第5章 姫がいなくなった(元就さん)
元就「この世界はお前の世では『げーむ』と言われている遊びの世界だっていうのか?」
「………はい。私は何故かゲームの世界に入り込んでしまって、信長様が襲われた本能寺の火事場に居合わせたんです」
元就「それで?ゲームを動かしている、からくりになんらかの問題が起きて、お前は現実に引き戻されてしまったと?」
理解しがたい話を元就は消化しきれずに居た。
ホラをふくにしてもあまりにも突拍子もない話だ。
「はい。
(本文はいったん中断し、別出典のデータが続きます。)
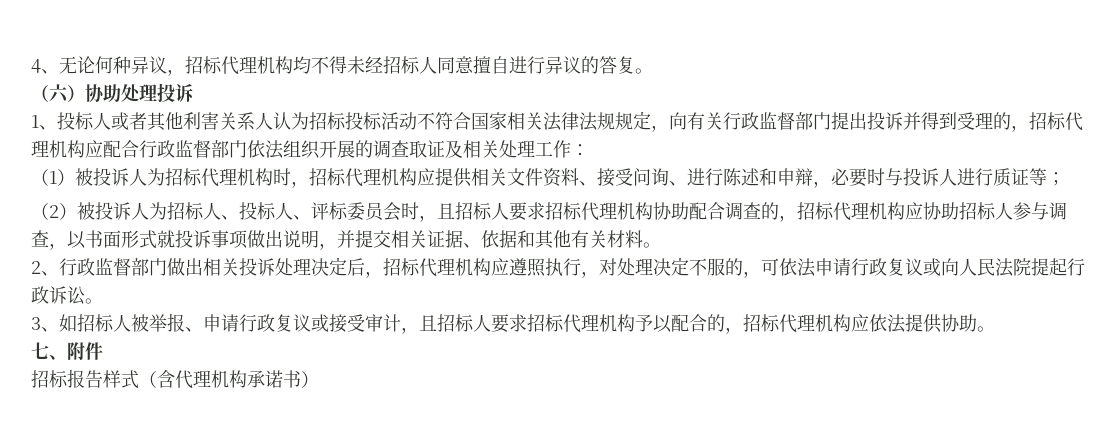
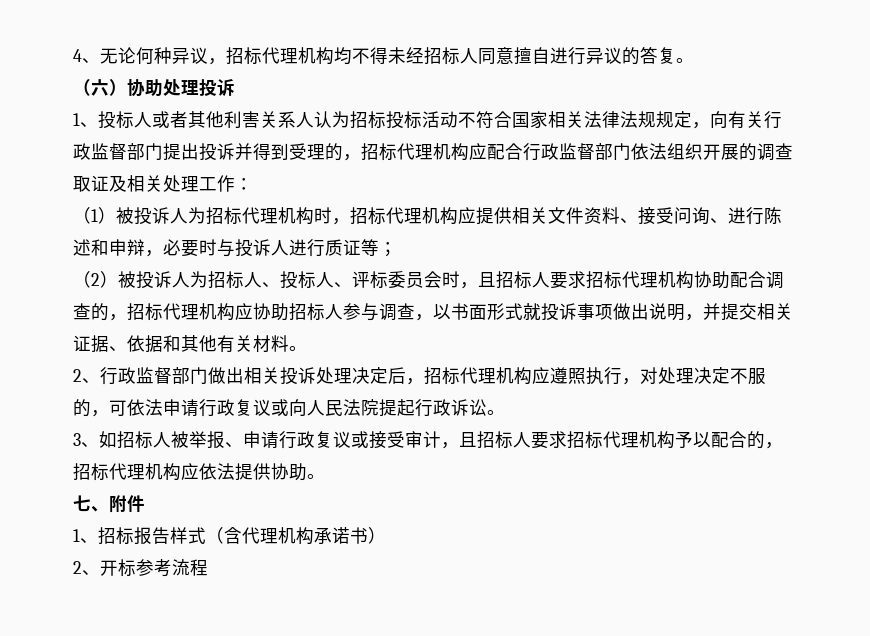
- 招标报告样式（含代理机构承诺书）
+ 1、招标报告样式（含代理机构承诺书）
+ 2、开标参考流程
その問題が解消されたとお知らせが来た瞬間、私はまたこの世界に取り込まれ、元就さんの部屋に来ていたんです」
元就「……………」
この世に生まれ、泥水をすするような人生を歩んできた元就にとって『この世界は女性向けのゲームの世界です』と言われても信じられない。
自分が生身の人間であることも、生きているこの世がハリボテのつくりものではないことも知っている。
元就「お前の世界の人間が作り出した創造の世界……?ここが?」
「はい……。でも私もわからないんです。この世界に居ればいるほど、作り物ではないと感じるんです。
城下に出れば人々の暮らしがあって、戦にでれば命の駆け引きが生々しく展開して……ですが今回の障害で私に異変が現れたことでやっぱりここはゲームの世界だと確信したんです」
何故か舞が涙を流している。
「このまま……この世界で生きたいと思っていたんです。
それなのにこんなことが起きて………また突然引き戻されたらどうしようって……」
元就「元の世界に戻りたいって思うのがまともな人間じゃねえか?
なんでつくりものの世界に居たいなんて考えるんだよ」
戻ってきたところで人質として利用されるだけだ。
舞ははっとして頬を赤く染め、すぐに誰かを想っているのだとわかった。
元就の胸を、またしても息苦しい感情が支配した。
元就「はっ、ゲームの攻略相手に懸想(けそう)するなんざ、酔狂な女だな。相手は信長か?寵姫だって噂があったしな?」
怒りで手が震える。手を伸ばせば届くところに拳銃がある。
この際、話が本当かどうかなど関係ない。
目の前の女が誰かを好いている。
………それだけで世界の終りのような気がした。